La multiplication des incendies s’explique par la combinaison de plusieurs facteurs.
La vague de chaleur exceptionnelle, avec des températures dépassant parfois 45 °C, le sirocco et l’extrême dessèchement de la végétation ont fortement favorisé la propagation du feu.
Toutefois, la chaleur ne constitue pas à elle seule une cause d’incendie: les premiers éléments disponibles indiquent une prédominance des facteurs humains, notamment la négligence et, dans certains cas, des actes volontaires.
La simultanéité des départs de feu peut donc être liée à la conjonction de ces conditions climatiques extrêmement favorables à la propagation et de plusieurs facteurs humains.
2. Quelles conséquences sur l’agriculture, la production et les écosystèmes ?
Les incendies entraînent des pertes directes pour l’agriculture et les populations rurales, notamment par la destruction des cultures, des parcours, des pâturages et des ressources
forestières dont dépendent de nombreuses communautés.
Sur le plan écologique, ils provoquent la destruction de la végétation, l’érosion des sols, la perte d’habitats et une diminution de la biodiversité.

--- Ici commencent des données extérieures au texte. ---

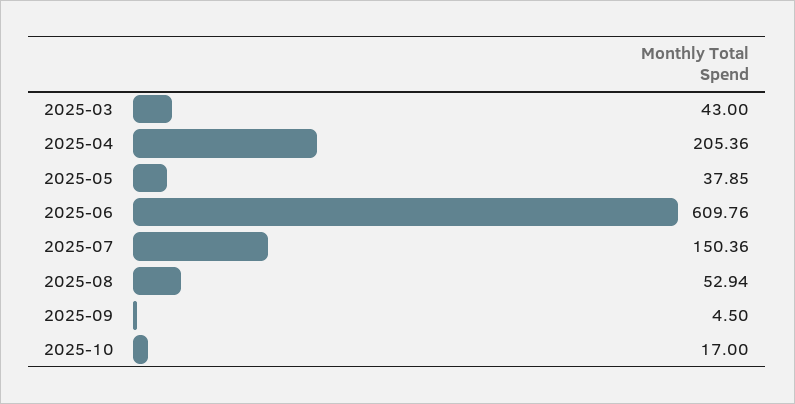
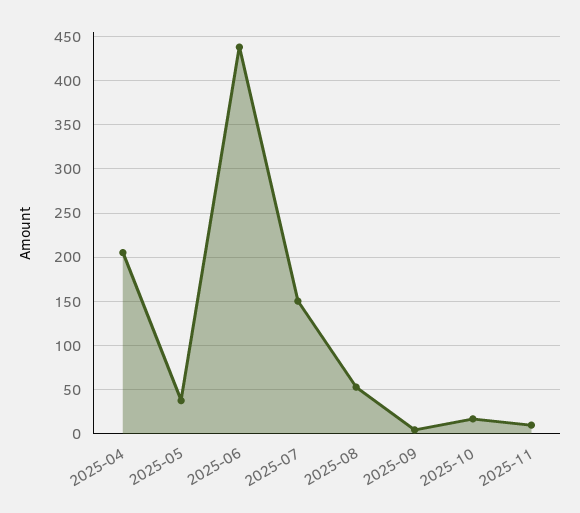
2025-03: 43 -> none
2025-06: 609.76 -> 440
2025-11: none -> 10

Les fortes chaleurs et les incendies répétés peuvent également fragiliser les peuplements forestiers et réduire leur capacité de régénération.
Toutefois, il faut distinguer les espèces: certaines, comme le pin d’Alep, peuvent se régénérer naturellement dans certaines conditions, tandis que d’autres nécessitent des opérations de reboisement.
La restauration complète de l’équilibre d’un écosystème forestier reste néanmoins un processus de très longue durée, pouvant s’étendre sur plusieurs décennies.
3. Quelles solutions pour restaurer les zones détruites et mieux protéger les forêts?
La restauration doit être adaptée à chaque site et à chaque essence. Dans certaines zones, la priorité sera donnée à la régénération naturelle, avec un suivi et une protection des jeunes peuplements.
Dans d’autres, notamment lorsque la régénération naturelle est insuffisante, le reboisement sera nécessaire après l’évaluation et la préparation des terrains.
La prévention doit également être renforcée par l’entretien des pistes et des tranchées pare-feu, l’amélioration de la surveillance et de l’alerte précoce, la modernisation des moyens d’intervention et une plus forte implication des citoyens.
La reconstitution des espaces détruits est donc possible, mais elle doit être progressive, scientifiquement planifiée et accompagnée d’une protection durable contre les incendies et le pâturage excessif.